§ **What to do**: Without pictures, repeat exactly the lines from the one containing "Bikini broekje met" through the end of the entries.

─── Input data ───

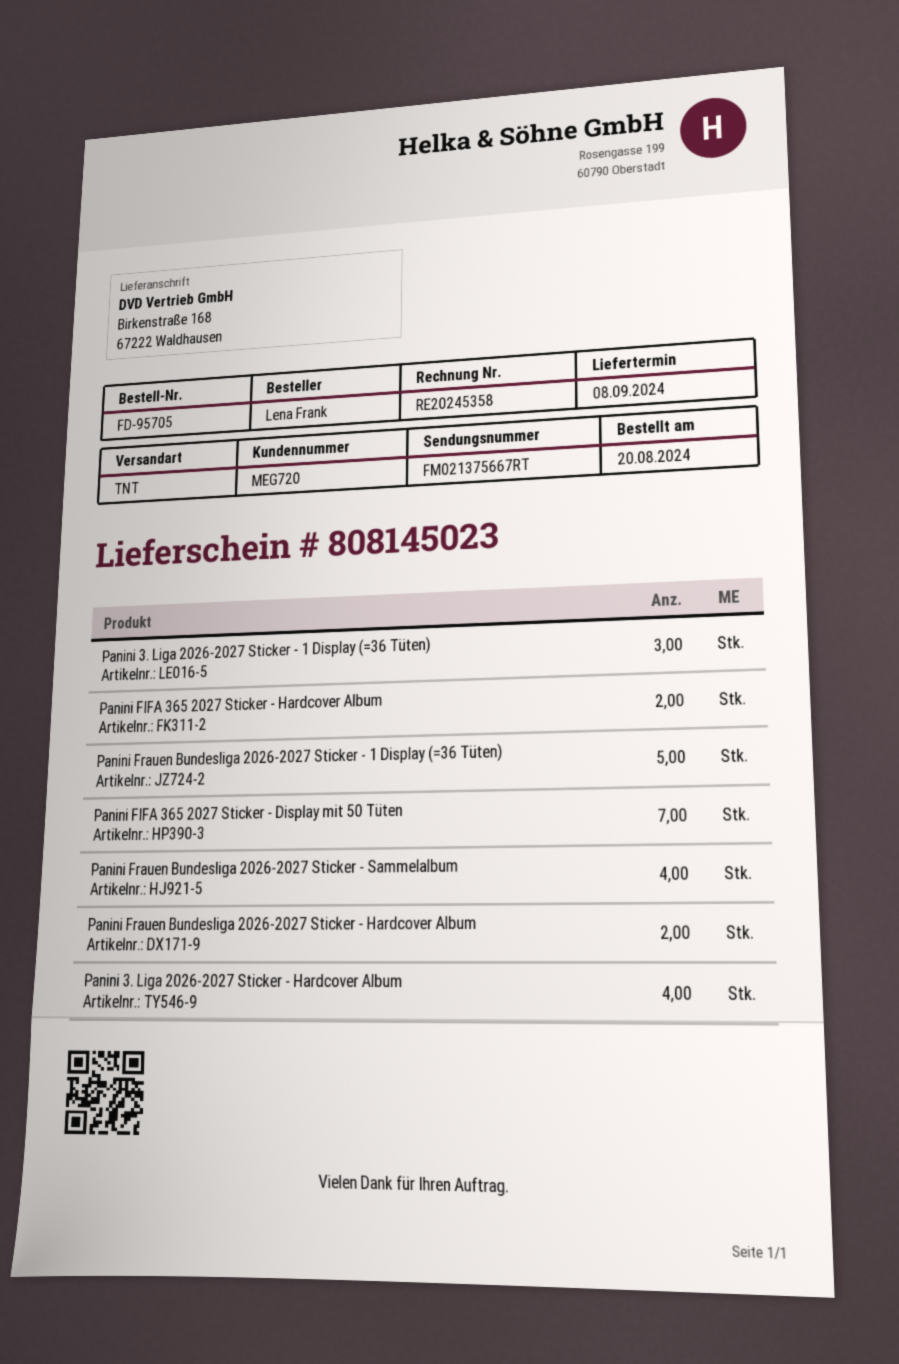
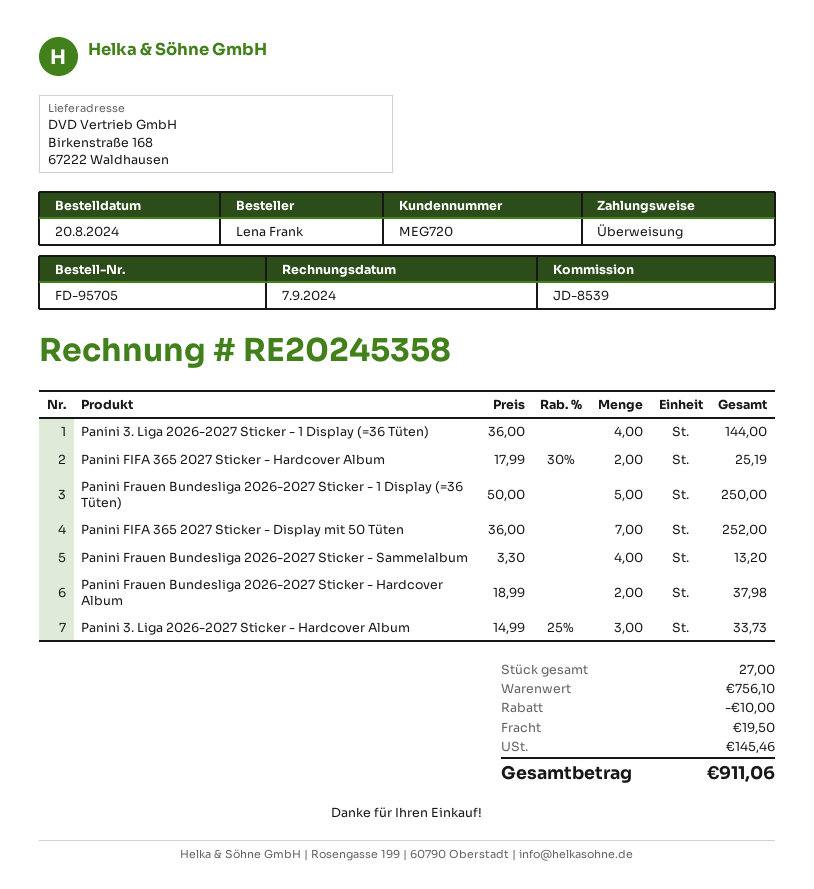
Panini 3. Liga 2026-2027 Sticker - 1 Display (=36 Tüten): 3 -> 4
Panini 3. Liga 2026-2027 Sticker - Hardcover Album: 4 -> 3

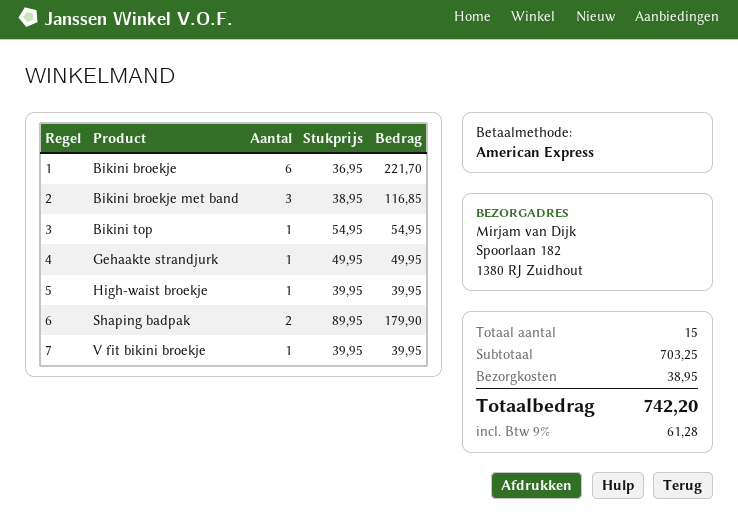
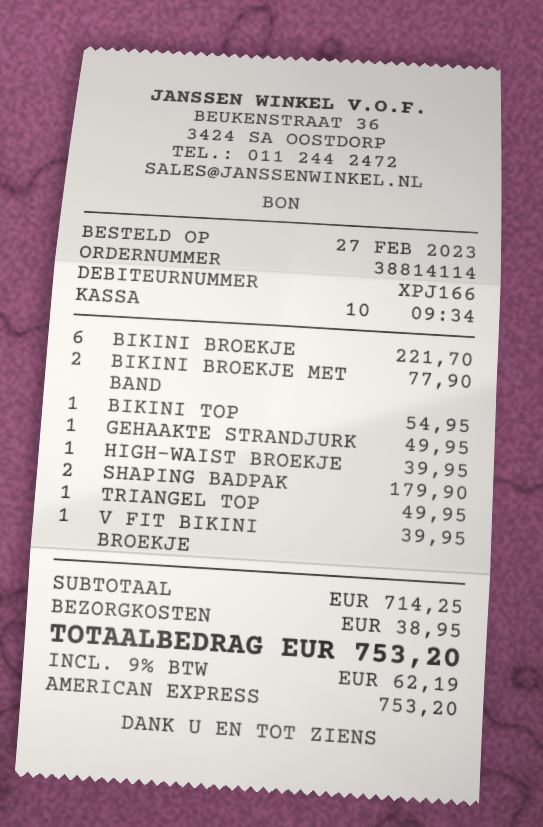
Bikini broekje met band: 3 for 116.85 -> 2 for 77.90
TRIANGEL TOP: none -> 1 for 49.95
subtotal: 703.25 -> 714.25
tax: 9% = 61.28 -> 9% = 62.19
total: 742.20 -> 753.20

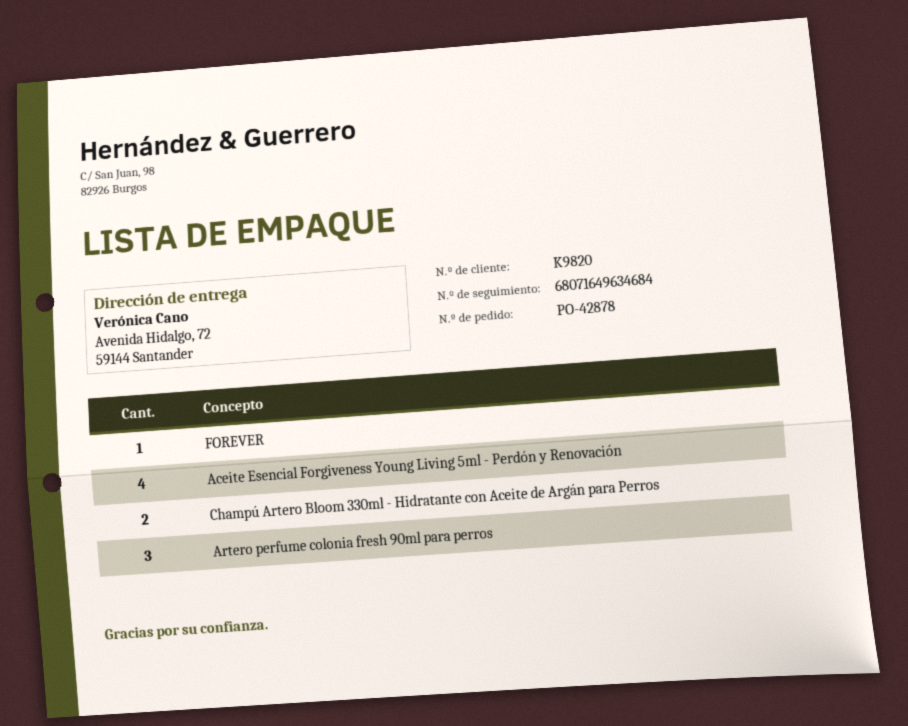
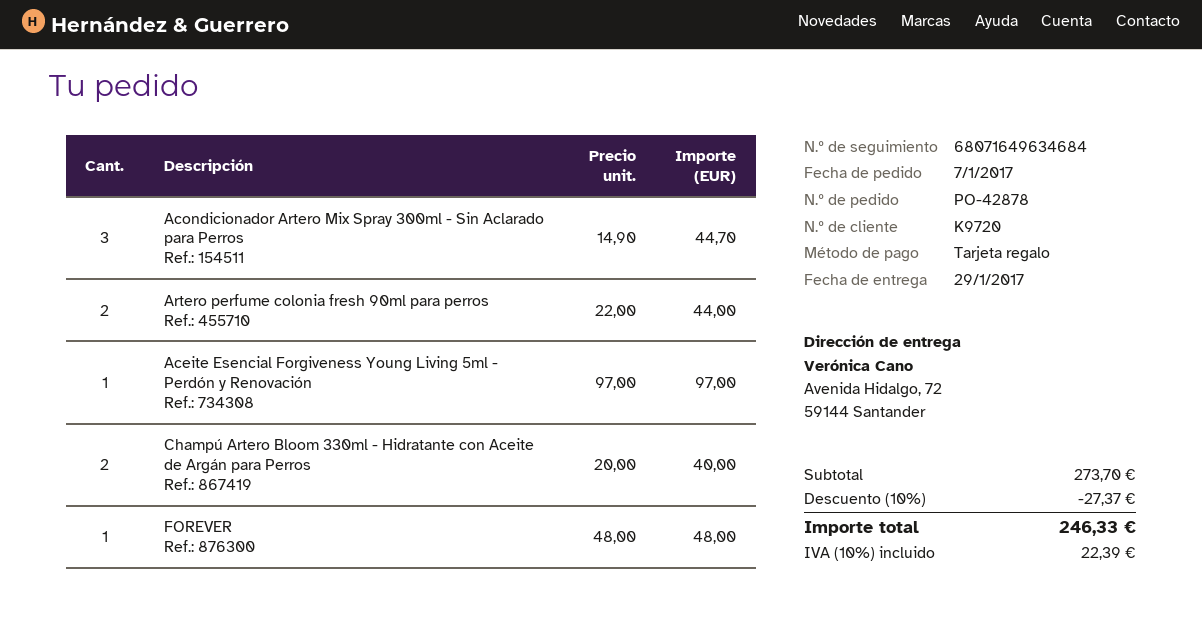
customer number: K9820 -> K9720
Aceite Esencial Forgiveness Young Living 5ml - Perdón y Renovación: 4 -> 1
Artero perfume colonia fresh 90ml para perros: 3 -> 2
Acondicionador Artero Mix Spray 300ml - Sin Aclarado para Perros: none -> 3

───

§ **Task result**:
Bikini broekje met band: 3 for 116.85 -> 2 for 77.90
TRIANGEL TOP: none -> 1 for 49.95
subtotal: 703.25 -> 714.25
tax: 9% = 61.28 -> 9% = 62.19
total: 742.20 -> 753.20

customer number: K9820 -> K9720
Aceite Esencial Forgiveness Young Living 5ml - Perdón y Renovación: 4 -> 1
Artero perfume colonia fresh 90ml para perros: 3 -> 2
Acondicionador Artero Mix Spray 300ml - Sin Aclarado para Perros: none -> 3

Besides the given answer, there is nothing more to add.